▸ Web document revisions
· · ·

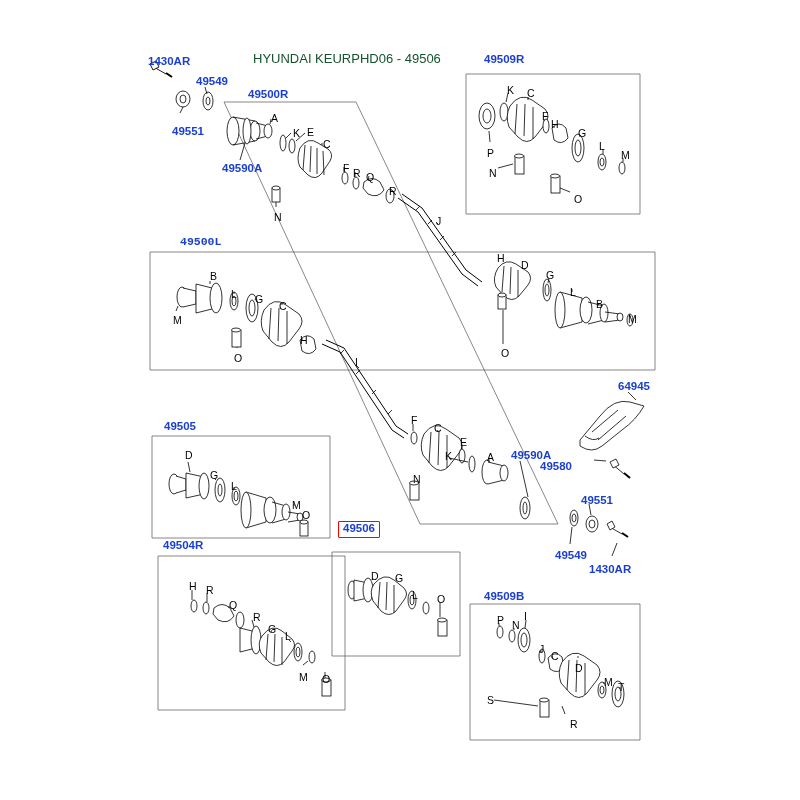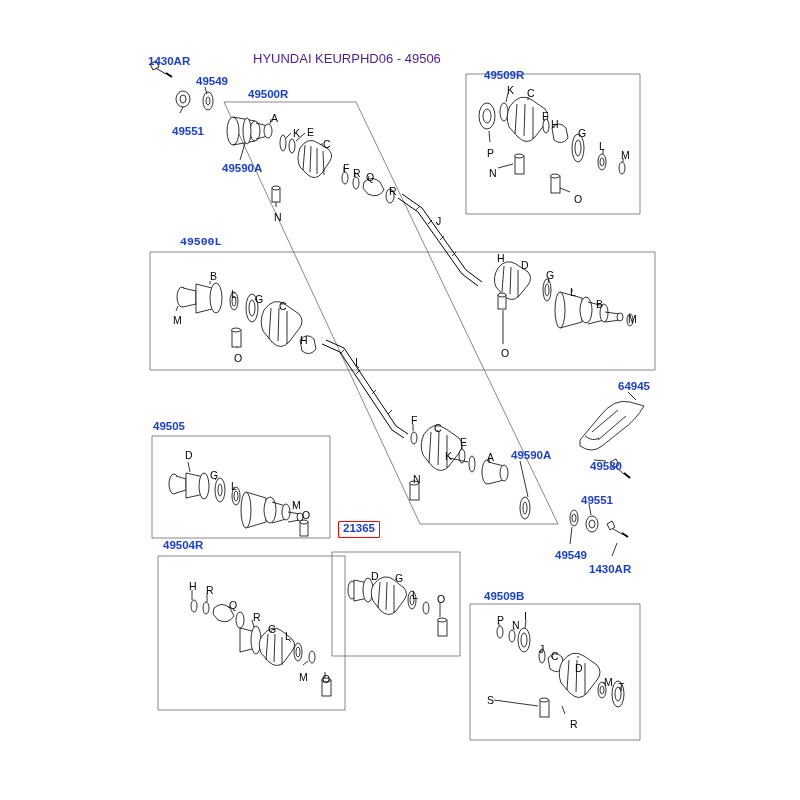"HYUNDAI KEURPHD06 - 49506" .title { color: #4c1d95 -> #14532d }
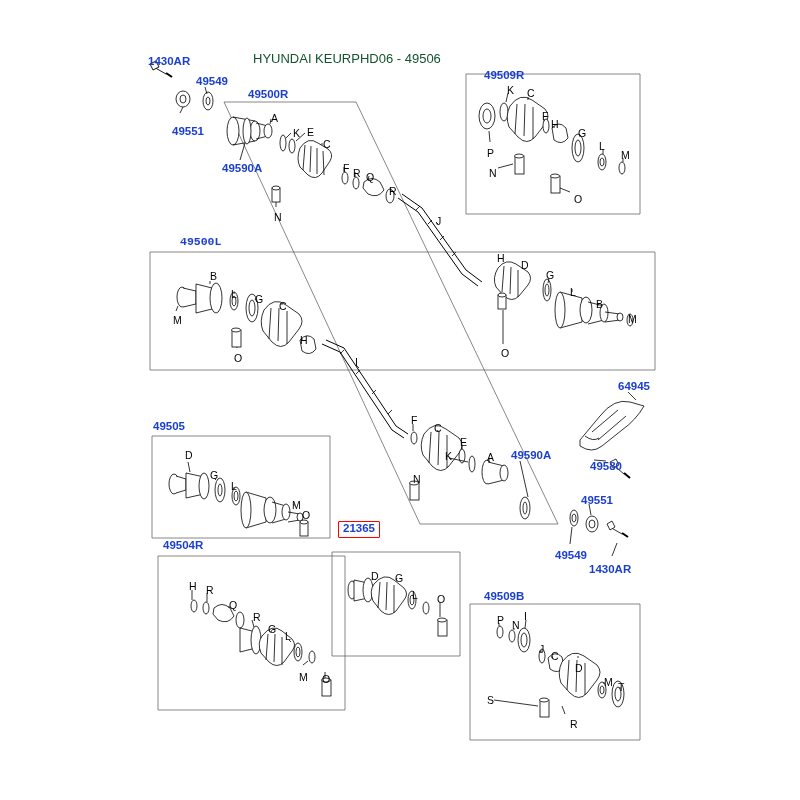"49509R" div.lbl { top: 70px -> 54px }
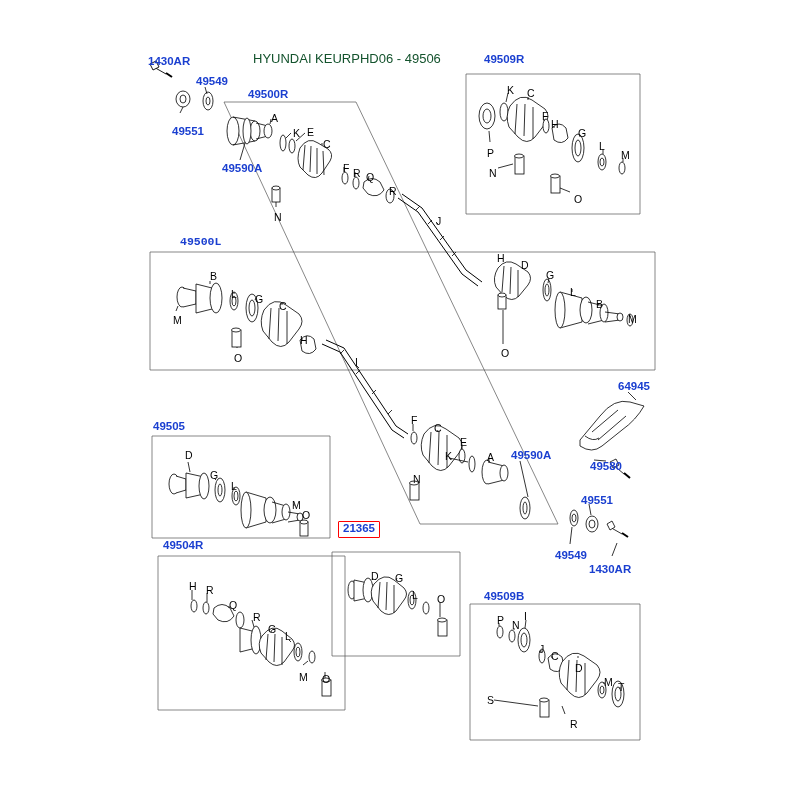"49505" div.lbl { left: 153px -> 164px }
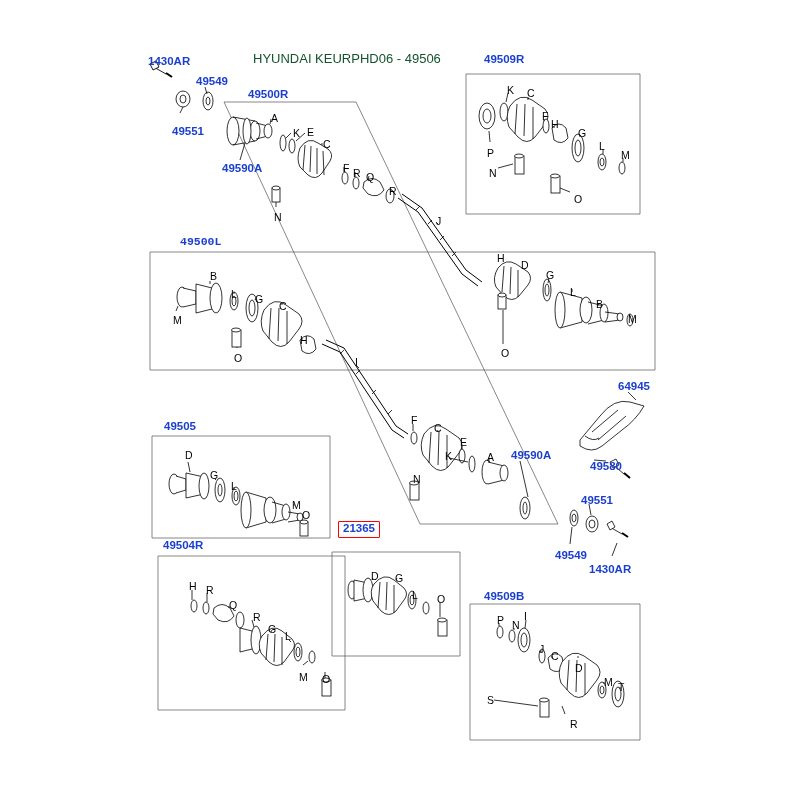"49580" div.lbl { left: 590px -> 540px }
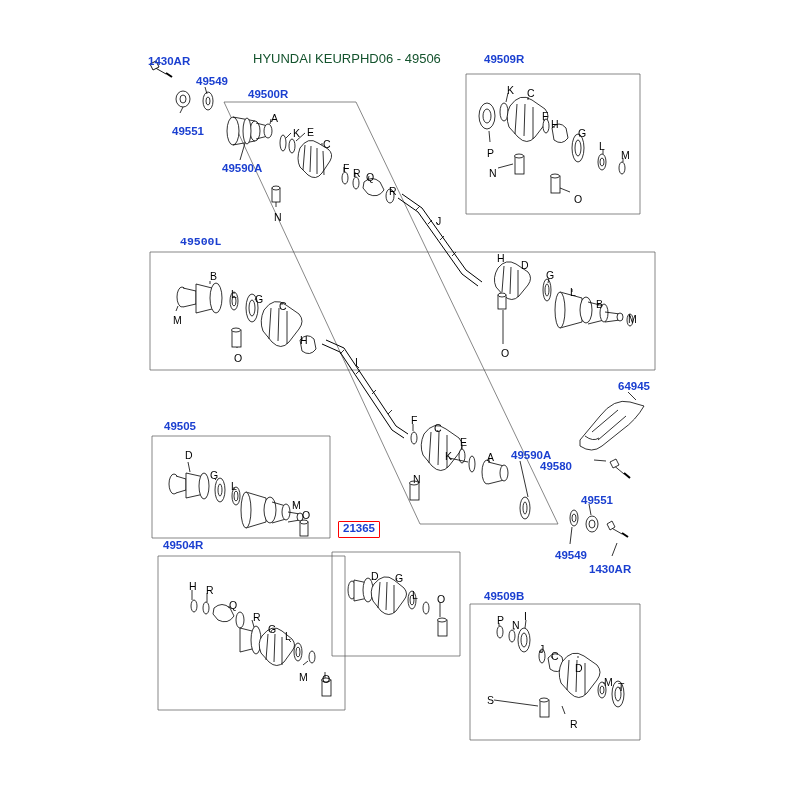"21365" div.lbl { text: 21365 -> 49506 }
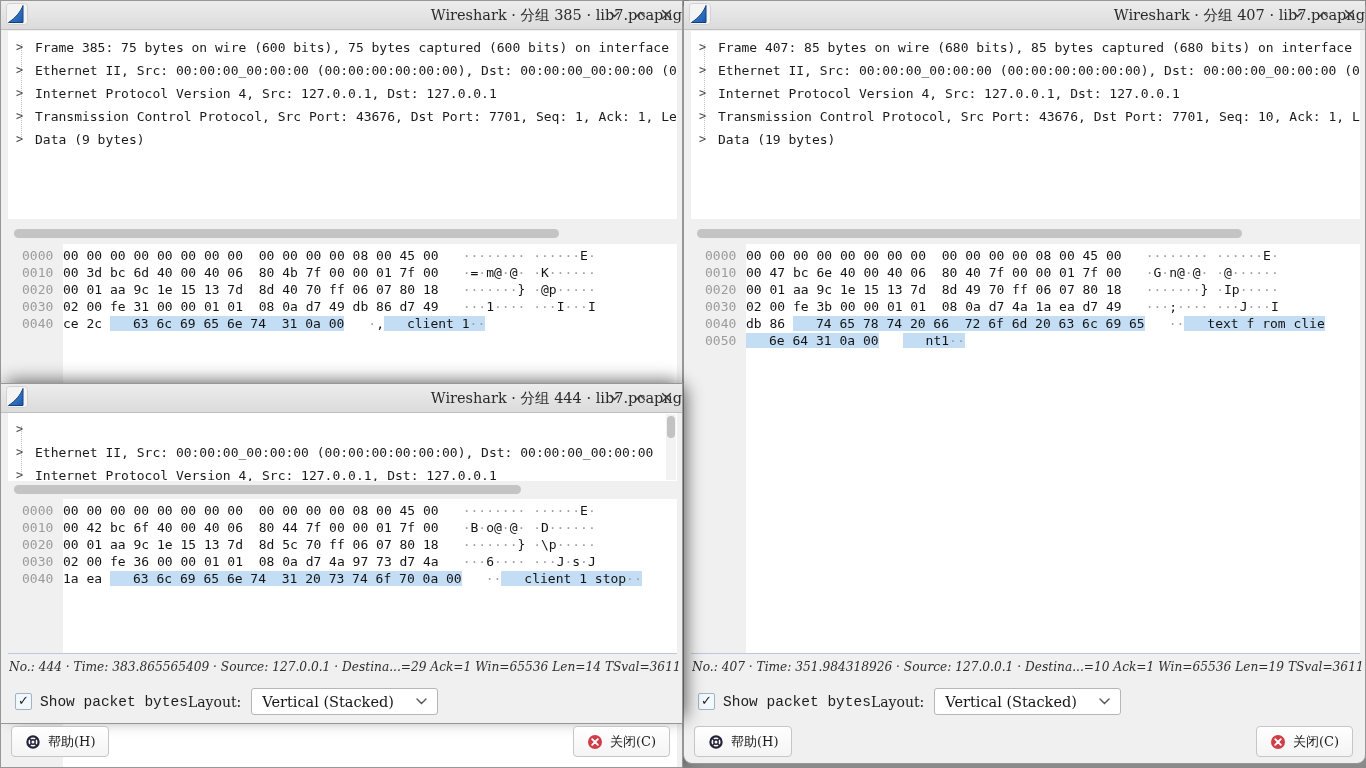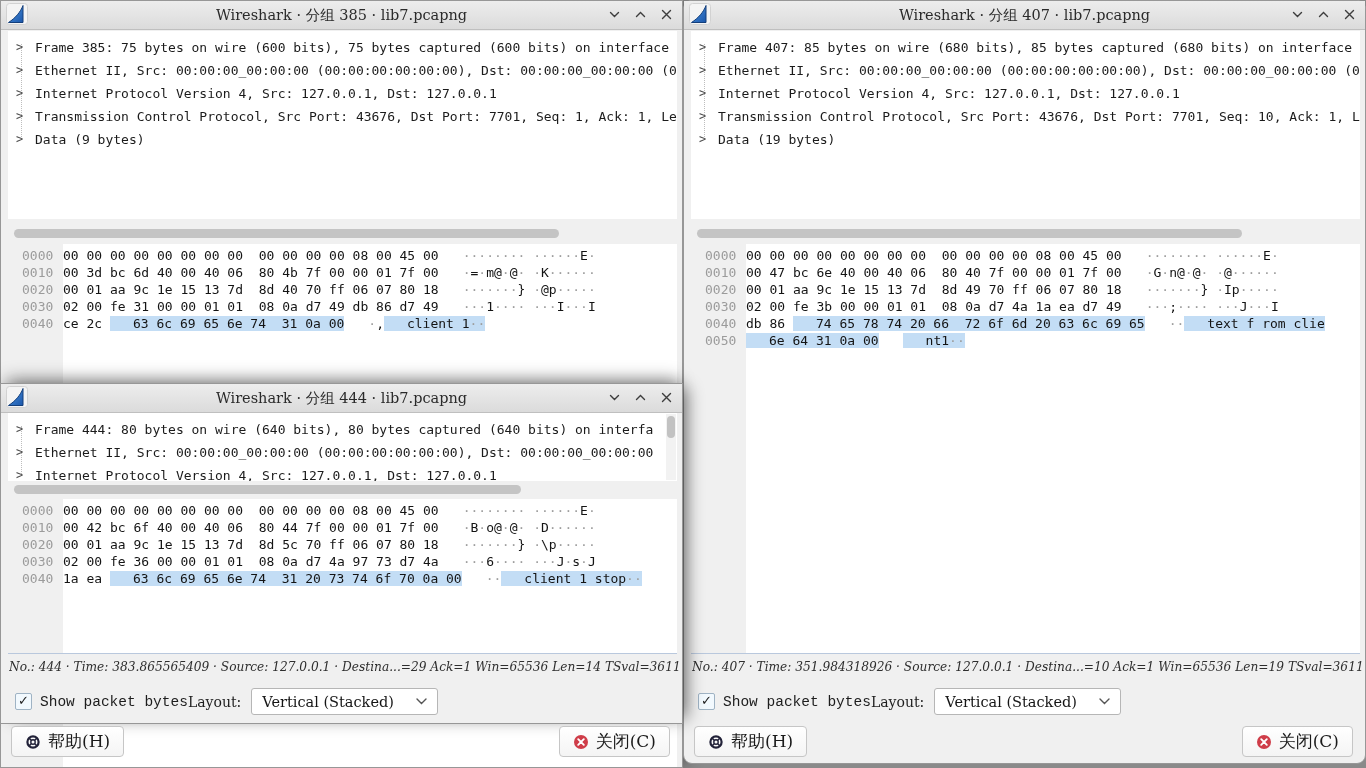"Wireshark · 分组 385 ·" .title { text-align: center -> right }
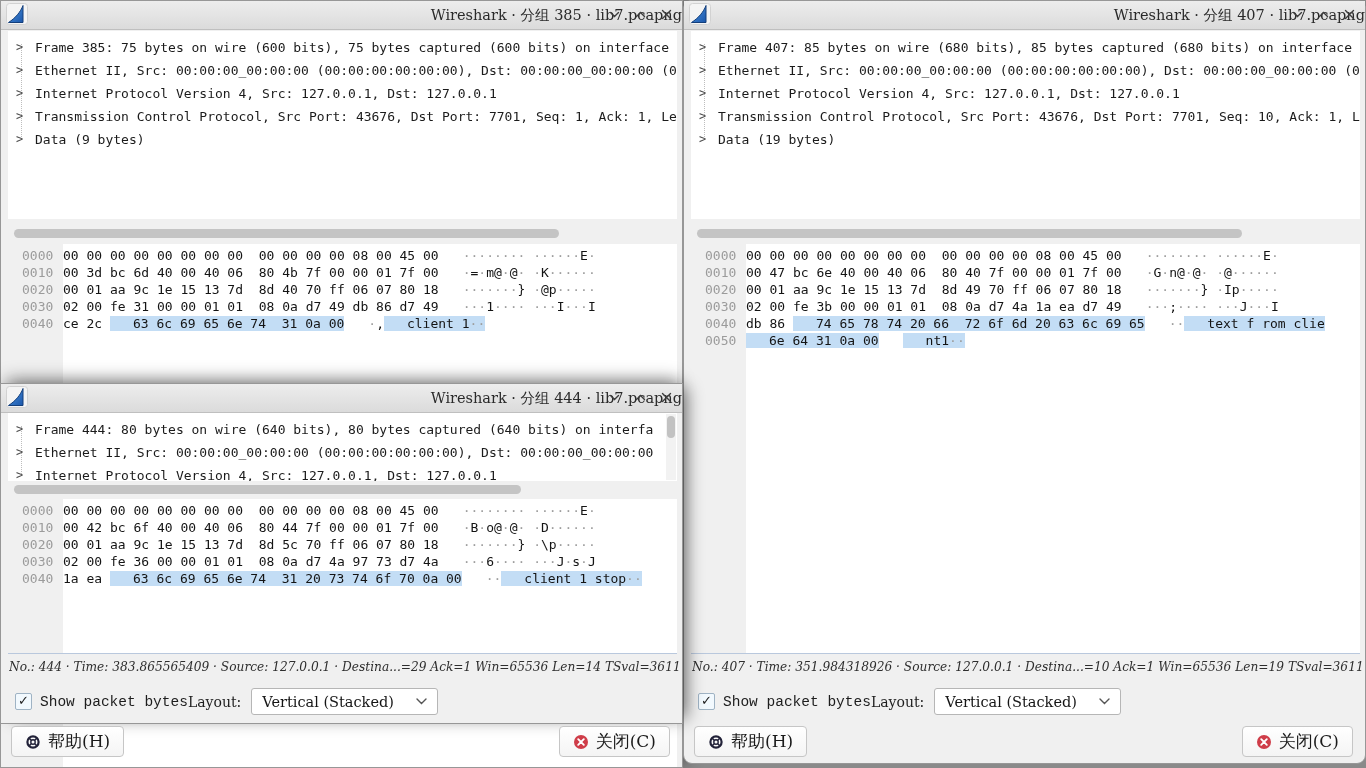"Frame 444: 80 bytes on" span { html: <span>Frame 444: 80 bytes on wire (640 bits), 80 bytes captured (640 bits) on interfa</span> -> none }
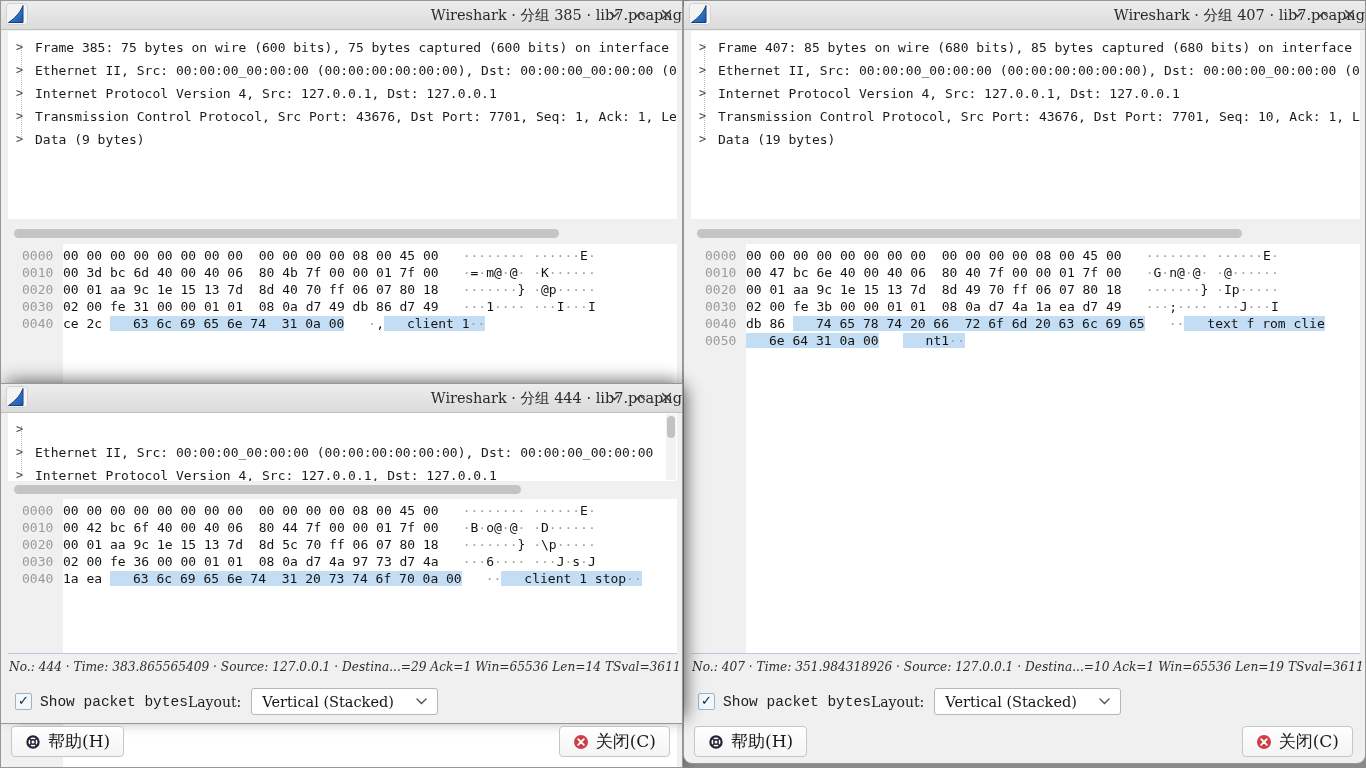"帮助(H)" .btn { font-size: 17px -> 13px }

· · ·

Repeat every record above exactly, except the pictures.

"HYUNDAI KEURPHD06 - 49506" .title { color: #4c1d95 -> #14532d }
"49509R" div.lbl { top: 70px -> 54px }
"49505" div.lbl { left: 153px -> 164px }
"49580" div.lbl { left: 590px -> 540px }
"21365" div.lbl { text: 21365 -> 49506 }
"Wireshark · 分组 385 ·" .title { text-align: center -> right }
"Frame 444: 80 bytes on" span { html: <span>Frame 444: 80 bytes on wire (640 bits), 80 bytes captured (640 bits) on interfa</span> -> none }
"帮助(H)" .btn { font-size: 17px -> 13px }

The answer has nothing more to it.